◆ PROBLEM TO WORK ON:
Every line from the top of the records through the line containing "K/RE/2B-6 | Device No: 5 -> 6" should be retyped exactly; the pictures should not.

◆ SOURCE MATERIAL:
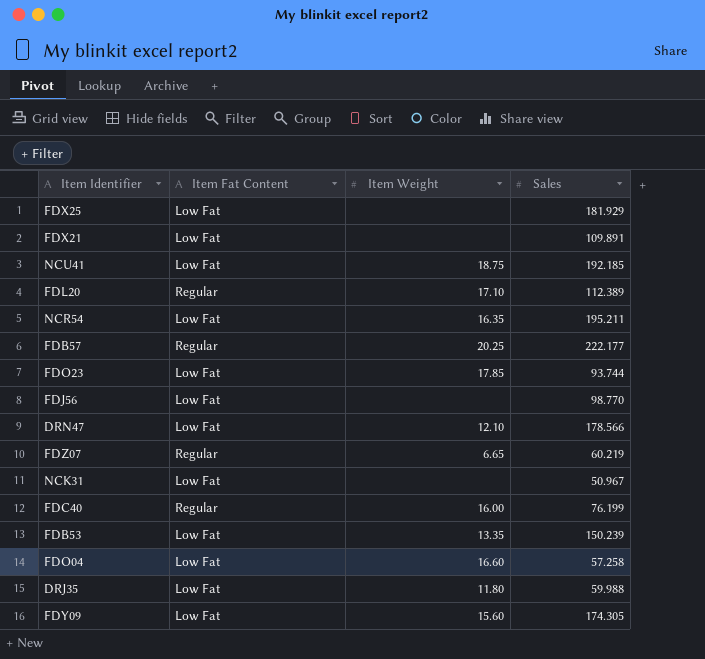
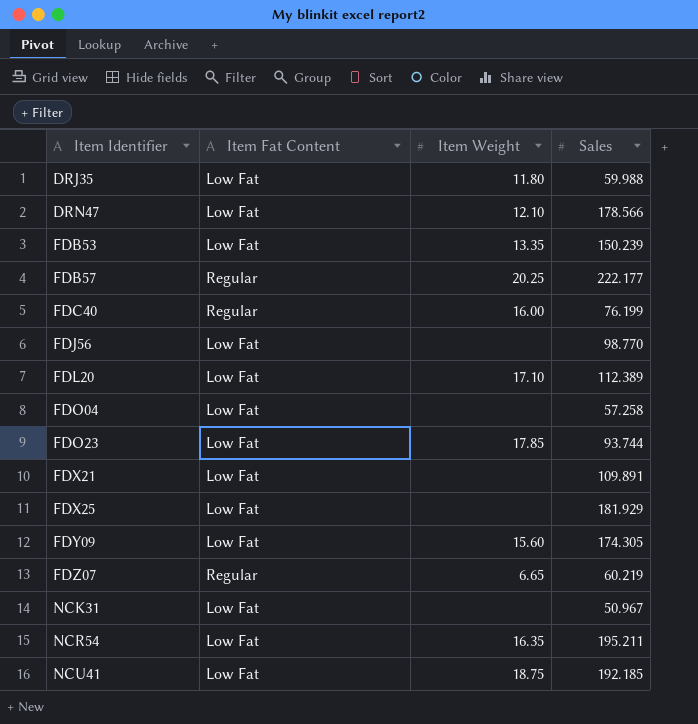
row order: none -> Item Identifier ascending
FDL20 | Item Fat Content: Regular -> Low Fat
FDO04 | Item Weight: 16.60 -> none

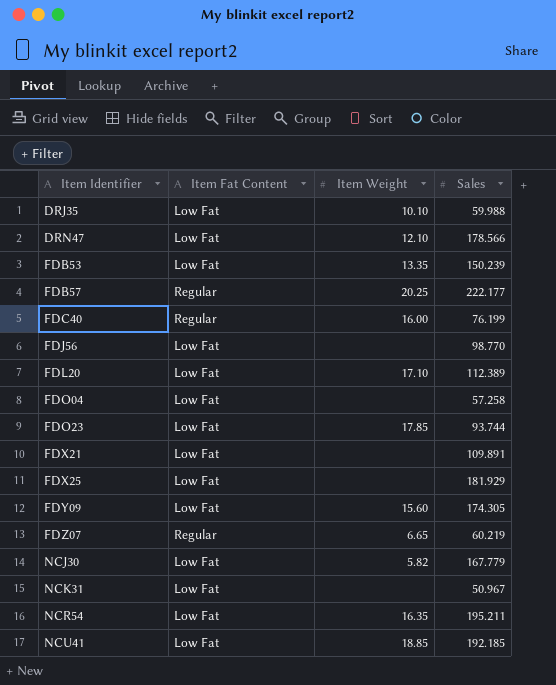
DRJ35 | Item Weight: 11.80 -> 10.10
row NCJ30: none -> Low Fat | 5.82 | 167.779
NCU41 | Item Weight: 18.75 -> 18.85

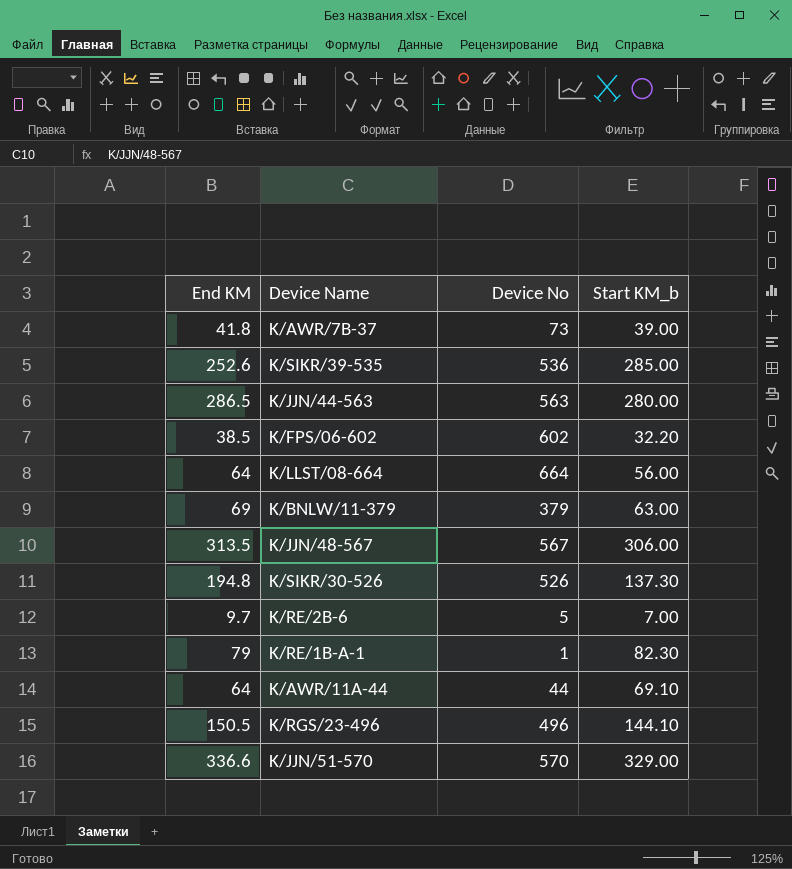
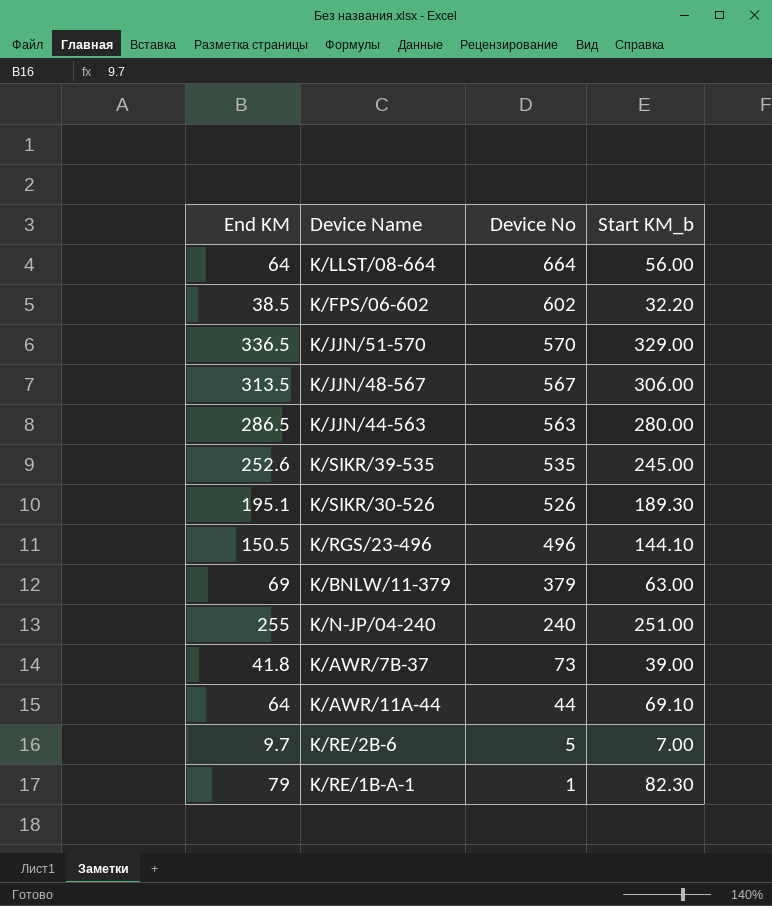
row order: none -> Device No descending
K/JJN/51-570 | End KM: 336.6 -> 336.5
K/SIKR/39-535 | Device No: 536 -> 535
K/SIKR/39-535 | Start KM_b: 285.00 -> 245.00
K/SIKR/30-526 | End KM: 194.8 -> 195.1
K/SIKR/30-526 | Start KM_b: 137.30 -> 189.30
row K/N-JP/04-240: none -> 255 | 240 | 251.00

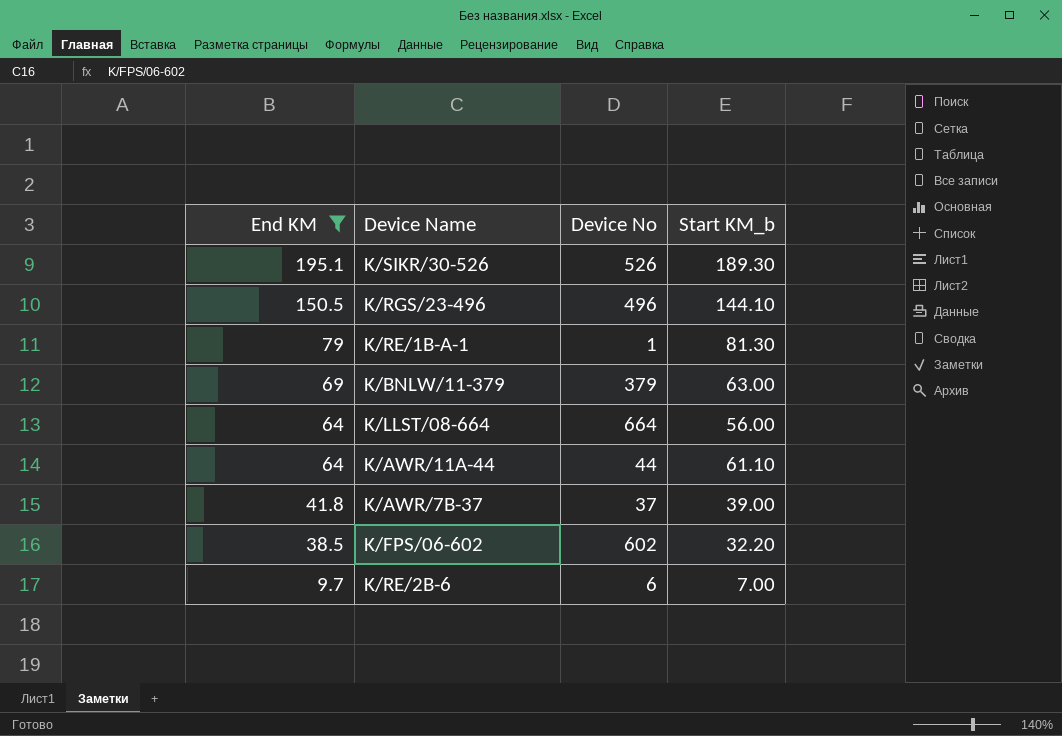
filter: none -> End KM <= 195.1
row order: Device No descending -> End KM descending
K/RE/1B-A-1 | Start KM_b: 82.30 -> 81.30
K/AWR/11A-44 | Start KM_b: 69.10 -> 61.10
K/AWR/7B-37 | Device No: 73 -> 37
K/RE/2B-6 | Device No: 5 -> 6

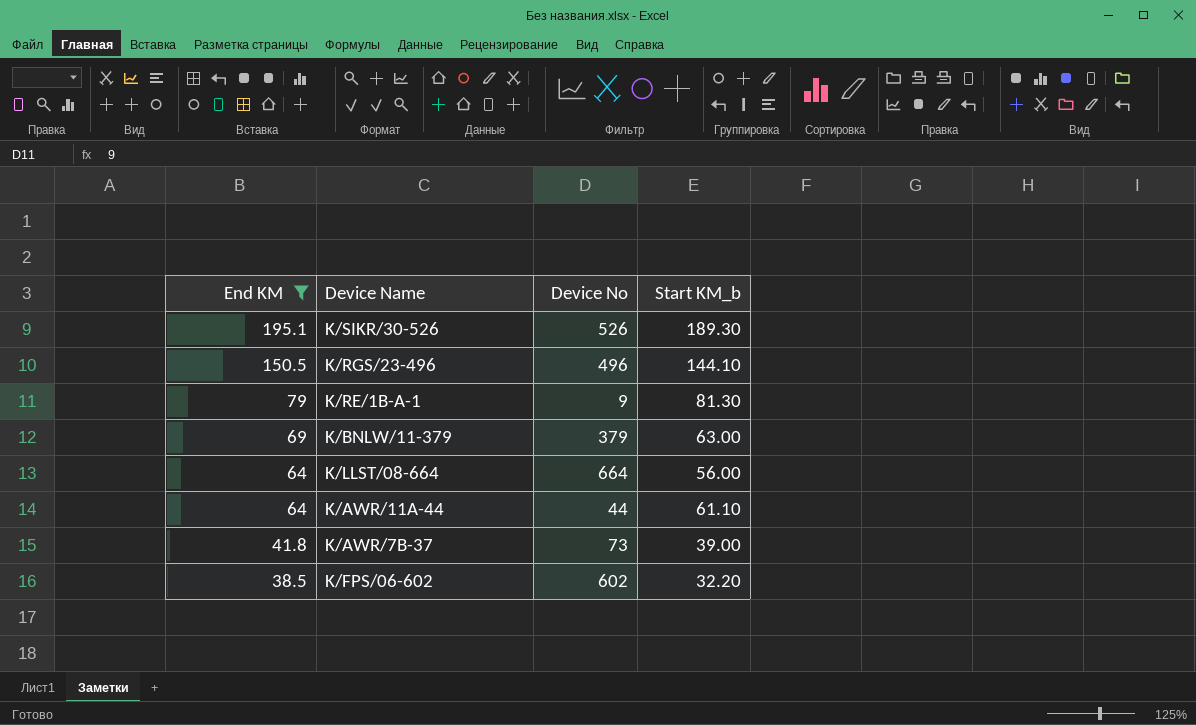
row K/RE/2B-6: 9.7 | 6 | 7.00 -> none
K/RE/1B-A-1 | Device No: 1 -> 9
K/AWR/7B-37 | Device No: 37 -> 73

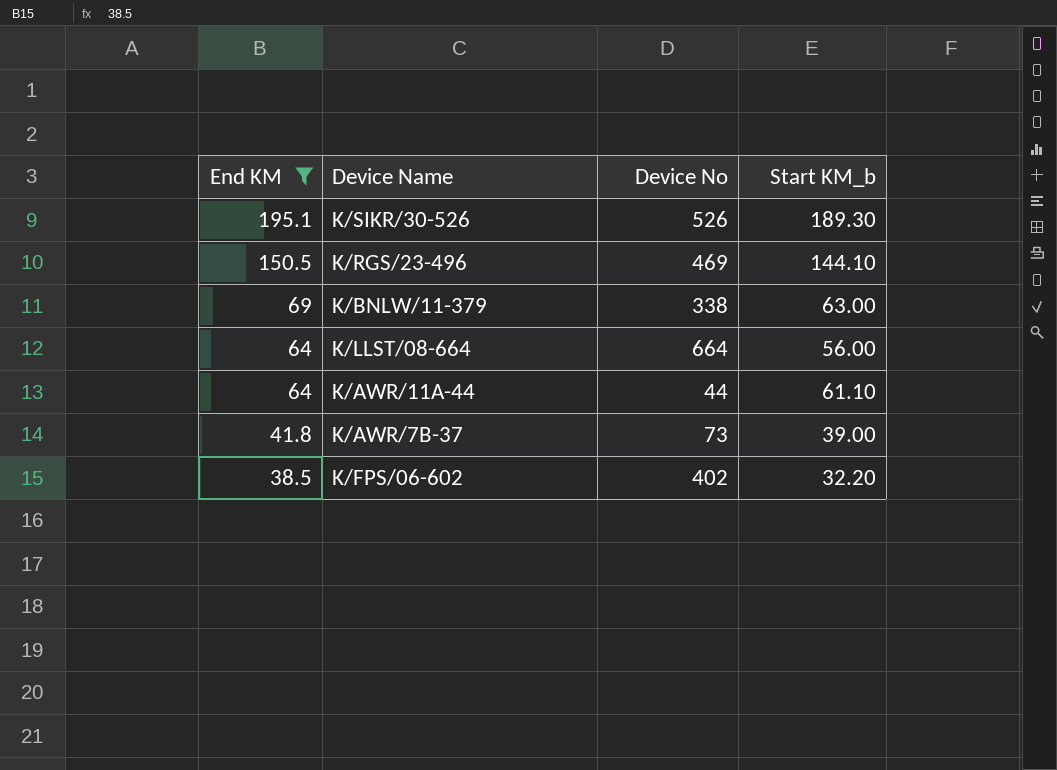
row K/RE/1B-A-1: 79 | 9 | 81.30 -> none
K/RGS/23-496 | Device No: 496 -> 469
K/BNLW/11-379 | Device No: 379 -> 338
K/FPS/06-602 | Device No: 602 -> 402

◆ REPLY:
row order: none -> Item Identifier ascending
FDL20 | Item Fat Content: Regular -> Low Fat
FDO04 | Item Weight: 16.60 -> none

DRJ35 | Item Weight: 11.80 -> 10.10
row NCJ30: none -> Low Fat | 5.82 | 167.779
NCU41 | Item Weight: 18.75 -> 18.85

row order: none -> Device No descending
K/JJN/51-570 | End KM: 336.6 -> 336.5
K/SIKR/39-535 | Device No: 536 -> 535
K/SIKR/39-535 | Start KM_b: 285.00 -> 245.00
K/SIKR/30-526 | End KM: 194.8 -> 195.1
K/SIKR/30-526 | Start KM_b: 137.30 -> 189.30
row K/N-JP/04-240: none -> 255 | 240 | 251.00

filter: none -> End KM <= 195.1
row order: Device No descending -> End KM descending
K/RE/1B-A-1 | Start KM_b: 82.30 -> 81.30
K/AWR/11A-44 | Start KM_b: 69.10 -> 61.10
K/AWR/7B-37 | Device No: 73 -> 37
K/RE/2B-6 | Device No: 5 -> 6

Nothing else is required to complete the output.